Structured diff data:
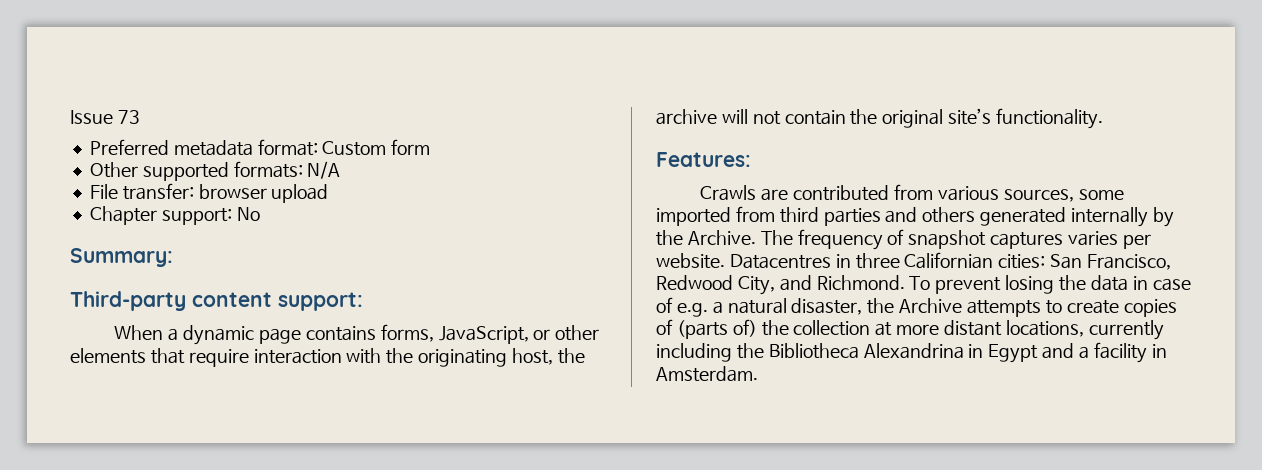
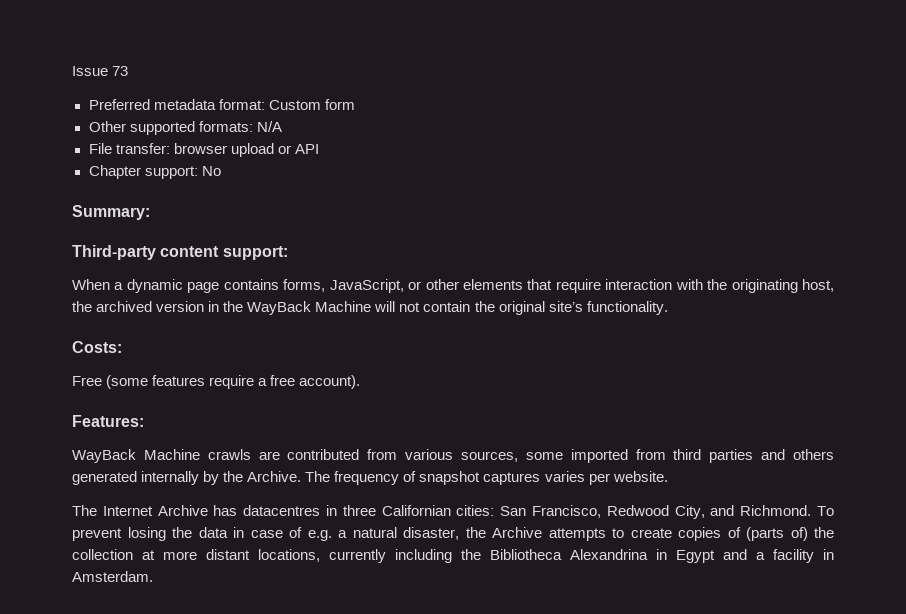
- File transfer: browser upload
+ File transfer: browser upload or API
- When a dynamic page contains forms, JavaScript, or other elements that require interaction with the originating host, the archive will not contain the original site’s functionality.
+ When a dynamic page contains forms, JavaScript, or other elements that require interaction with the originating host, the archived version in the WayBack Machine will not contain the original site’s functionality.
+ Costs:
+ Free (some features require a free account).
  Features:
- Crawls are contributed from various sources, some imported from third parties and others generated internally by the Archive.
+ WayBack Machine crawls are contributed from various sources, some imported from third parties and others generated internally by the Archive.
- The frequency of snapshot captures varies per website. Datacentres in three Californian cities: San Francisco, Redwood City, and Richmond.
+ The frequency of snapshot captures varies per website.
+ The Internet Archive has datacentres in three Californian cities: San Francisco, Redwood City, and Richmond.

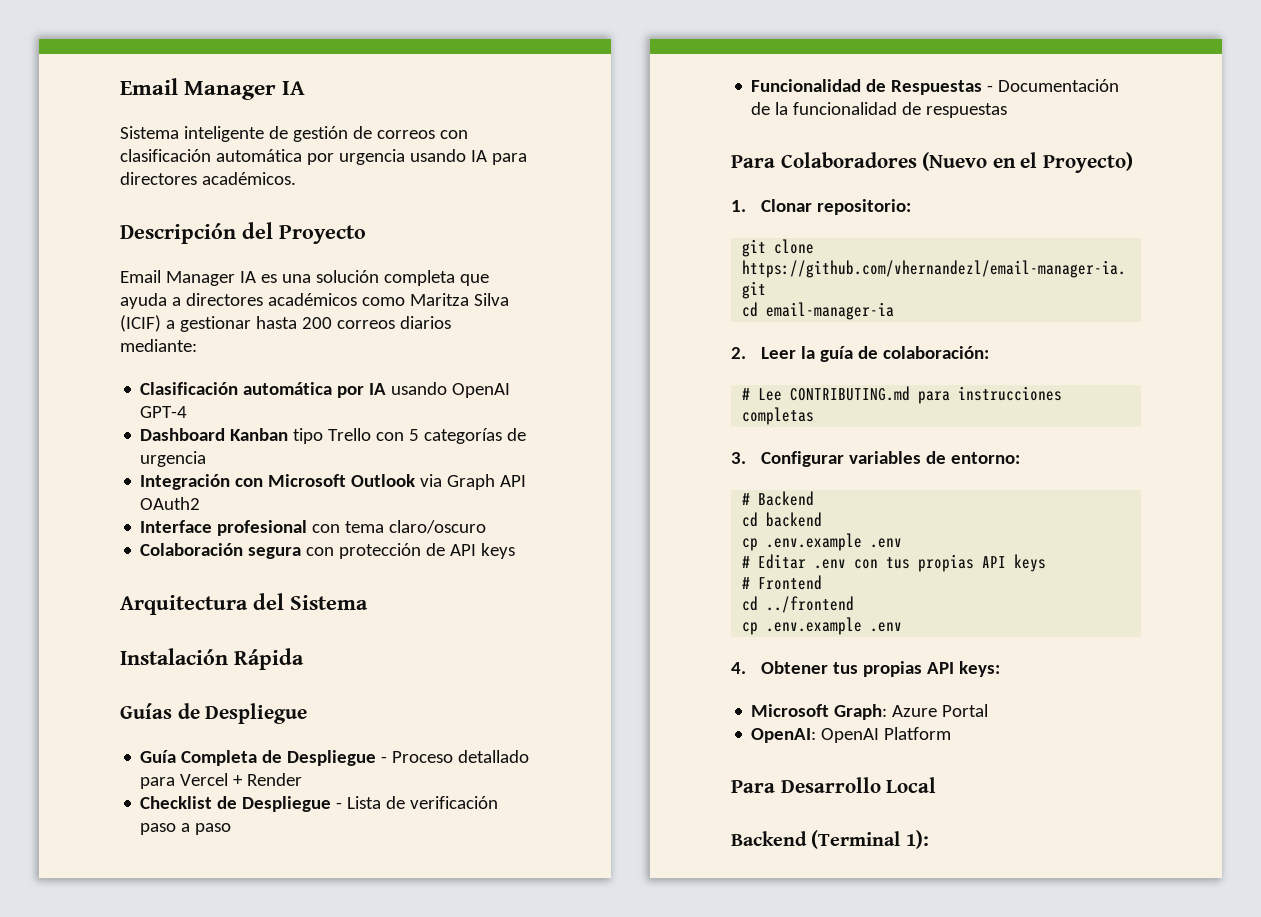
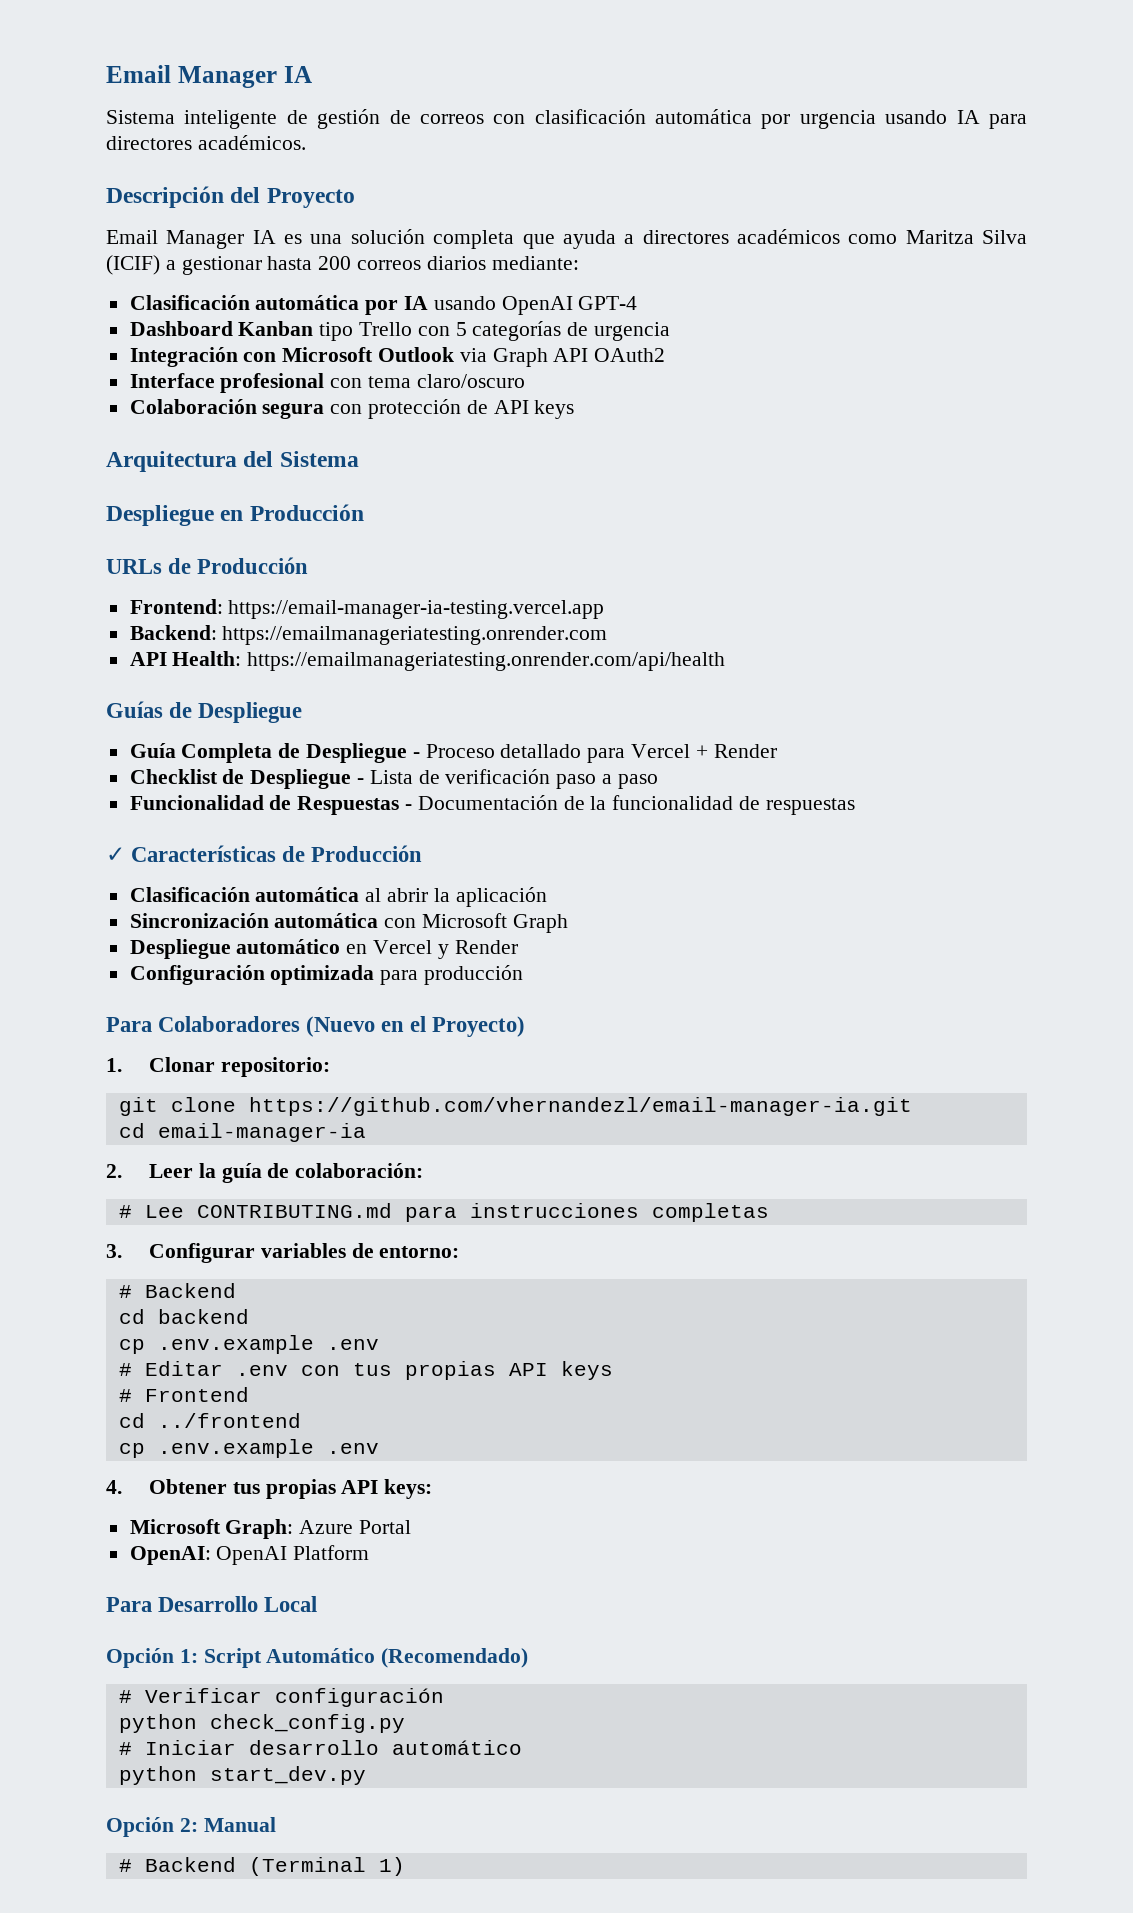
- Instalación Rápida
+ Despliegue en Producción
+ URLs de Producción
+ Frontend: https://email-manager-ia-testing.vercel.app
+ Backend: https://emailmanageriatesting.onrender.com
+ API Health: https://emailmanageriatesting.onrender.com/api/health
+ ✓ Características de Producción
+ Clasificación automática al abrir la aplicación
+ Sincronización automática con Microsoft Graph
+ Despliegue automático en Vercel y Render
+ Configuración optimizada para producción
- Backend (Terminal 1):
+ Opción 1: Script Automático (Recomendado)
+ # Verificar configuración
+ python check_config.py
+ # Iniciar desarrollo automático
+ python start_dev.py
+ Opción 2: Manual
+ # Backend (Terminal 1)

### Problem
From the line that contains "Despliegue en Producción" through the end of the records above, print every line exactly and nothing else.

### Answer below
+ Despliegue en Producción
+ URLs de Producción
+ Frontend: https://email-manager-ia-testing.vercel.app
+ Backend: https://emailmanageriatesting.onrender.com
+ API Health: https://emailmanageriatesting.onrender.com/api/health
+ ✓ Características de Producción
+ Clasificación automática al abrir la aplicación
+ Sincronización automática con Microsoft Graph
+ Despliegue automático en Vercel y Render
+ Configuración optimizada para producción
- Backend (Terminal 1):
+ Opción 1: Script Automático (Recomendado)
+ # Verificar configuración
+ python check_config.py
+ # Iniciar desarrollo automático
+ python start_dev.py
+ Opción 2: Manual
+ # Backend (Terminal 1)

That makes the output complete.